From the records below, print only the part that opens with the line containing "- 31.07.2016: Mia. - BIste Mode" and closes with the line containing "- Strictly Business"; omit the pictures.

* _MATERIAL FOR THE TASK_
##############################
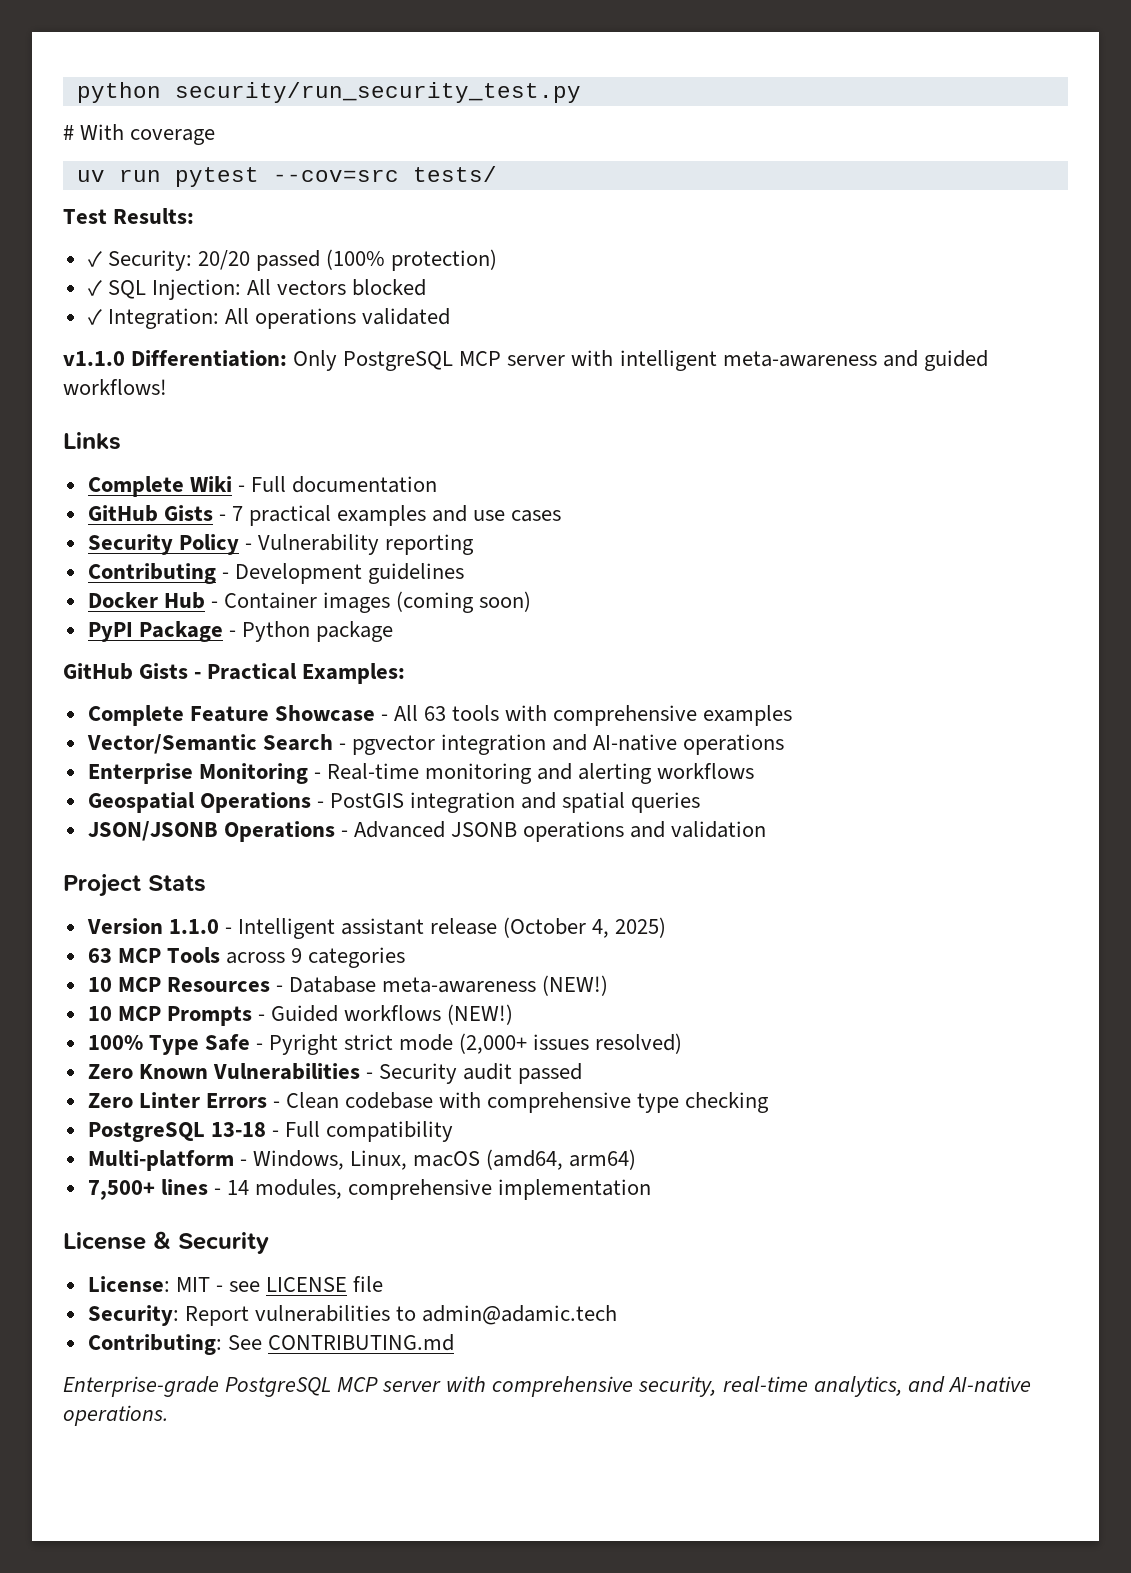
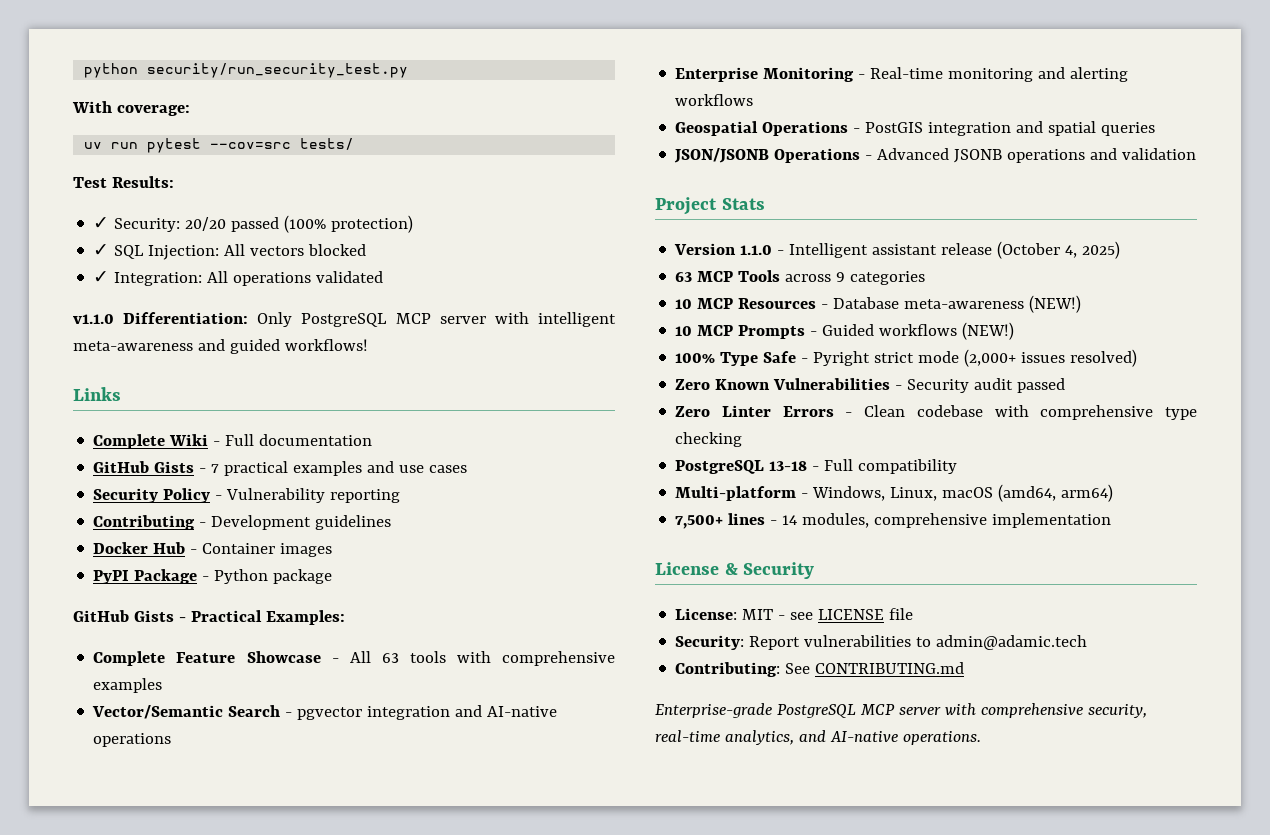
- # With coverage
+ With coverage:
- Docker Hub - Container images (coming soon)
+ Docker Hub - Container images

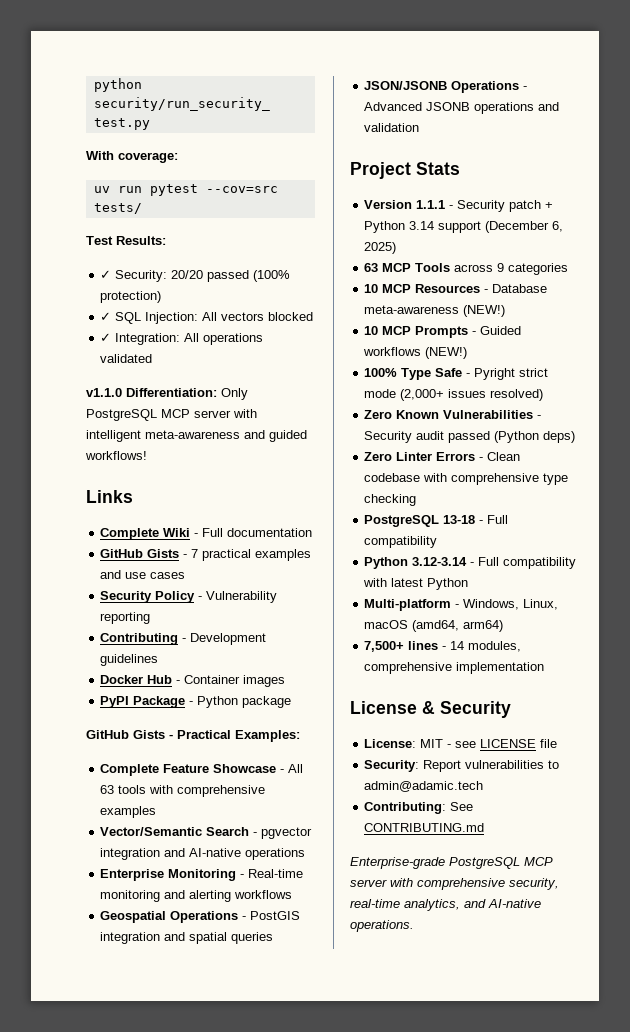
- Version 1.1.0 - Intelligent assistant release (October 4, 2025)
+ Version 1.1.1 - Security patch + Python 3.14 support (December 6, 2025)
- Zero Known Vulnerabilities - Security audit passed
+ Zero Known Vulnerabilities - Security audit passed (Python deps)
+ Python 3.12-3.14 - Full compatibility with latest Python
##############################
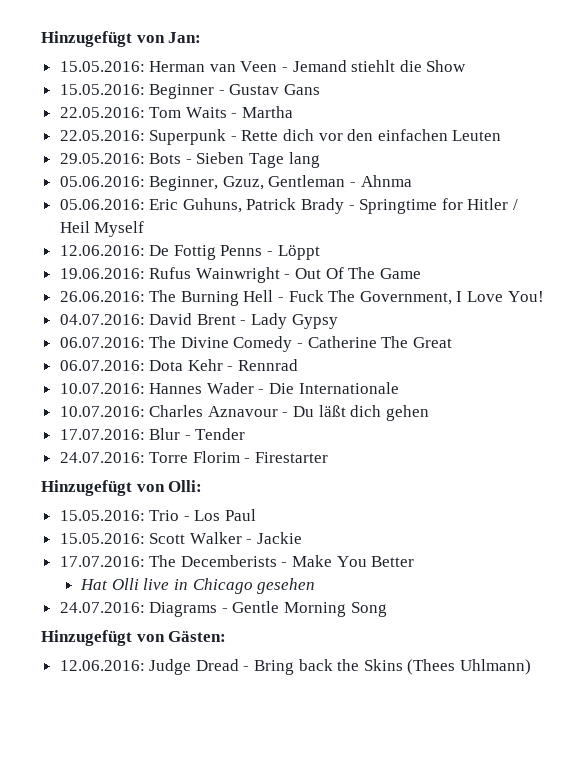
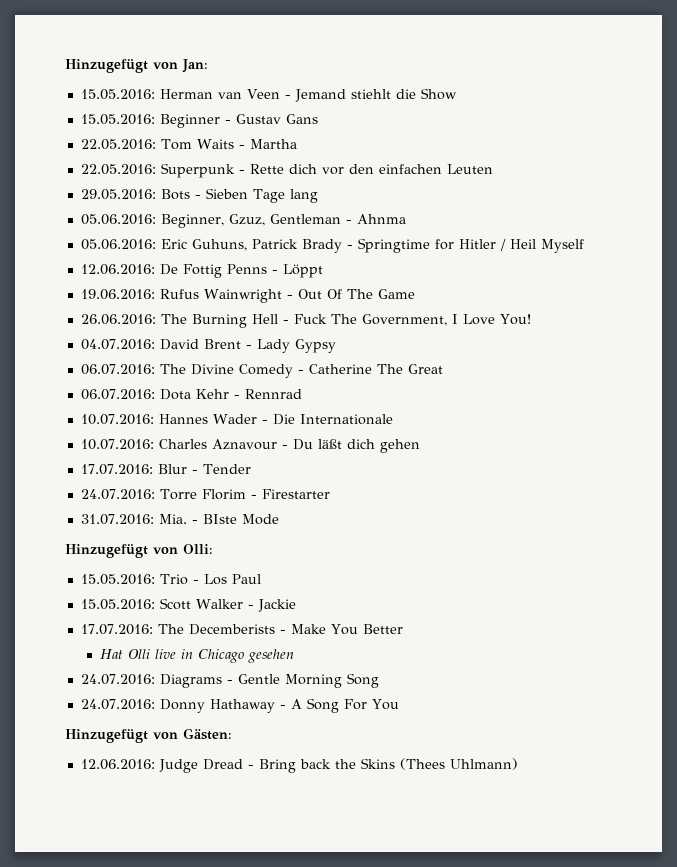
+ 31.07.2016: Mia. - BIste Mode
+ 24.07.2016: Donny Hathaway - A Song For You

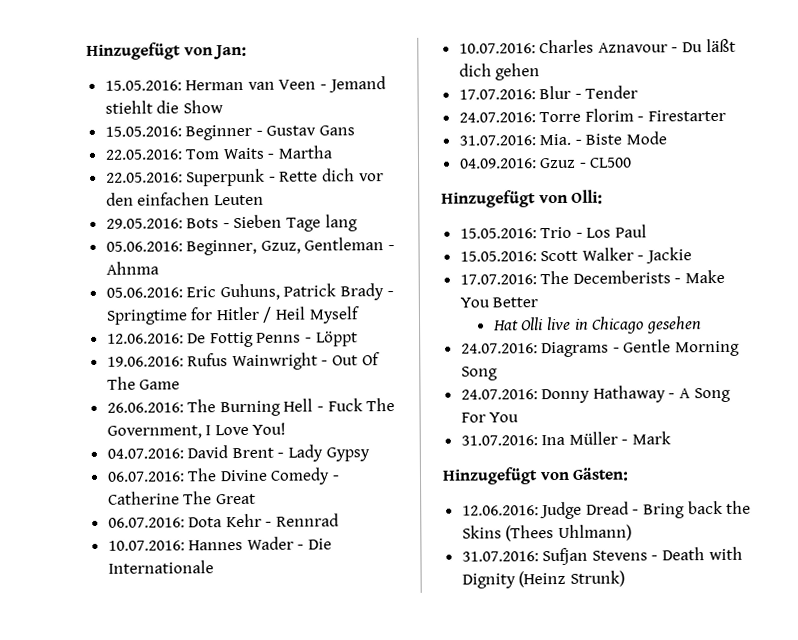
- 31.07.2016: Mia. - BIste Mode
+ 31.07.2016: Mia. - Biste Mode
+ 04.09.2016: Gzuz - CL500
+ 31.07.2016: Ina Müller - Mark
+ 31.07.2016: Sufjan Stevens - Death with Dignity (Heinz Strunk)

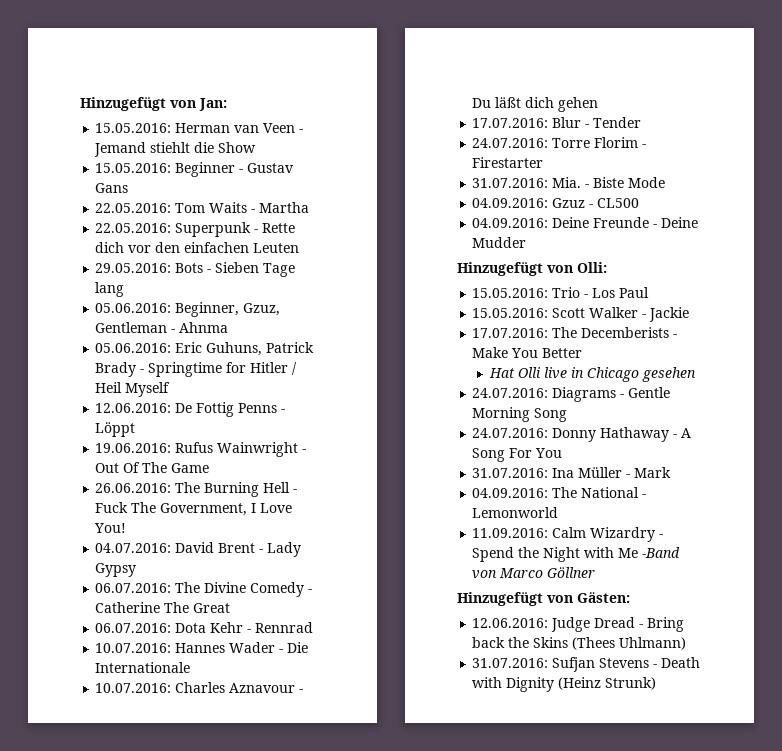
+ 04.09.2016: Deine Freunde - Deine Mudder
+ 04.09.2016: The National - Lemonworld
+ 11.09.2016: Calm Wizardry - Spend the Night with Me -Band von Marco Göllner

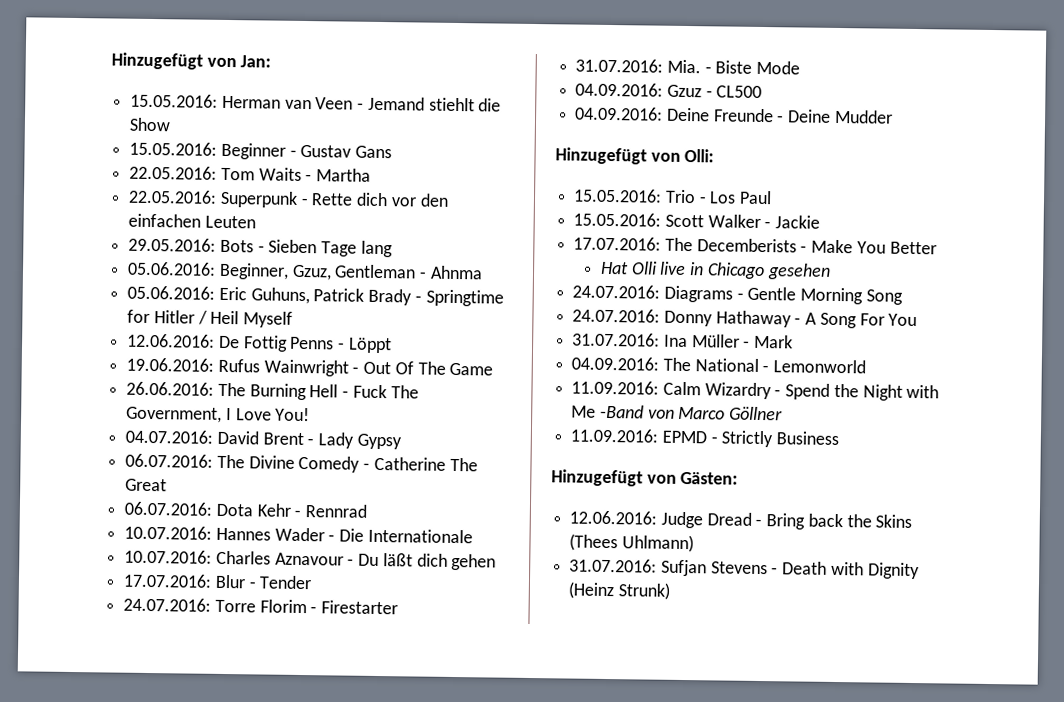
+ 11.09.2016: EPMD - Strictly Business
##############################
* _YOUR SOLUTION_
- 31.07.2016: Mia. - BIste Mode
+ 31.07.2016: Mia. - Biste Mode
+ 04.09.2016: Gzuz - CL500
+ 31.07.2016: Ina Müller - Mark
+ 31.07.2016: Sufjan Stevens - Death with Dignity (Heinz Strunk)

+ 04.09.2016: Deine Freunde - Deine Mudder
+ 04.09.2016: The National - Lemonworld
+ 11.09.2016: Calm Wizardry - Spend the Night with Me -Band von Marco Göllner

+ 11.09.2016: EPMD - Strictly Business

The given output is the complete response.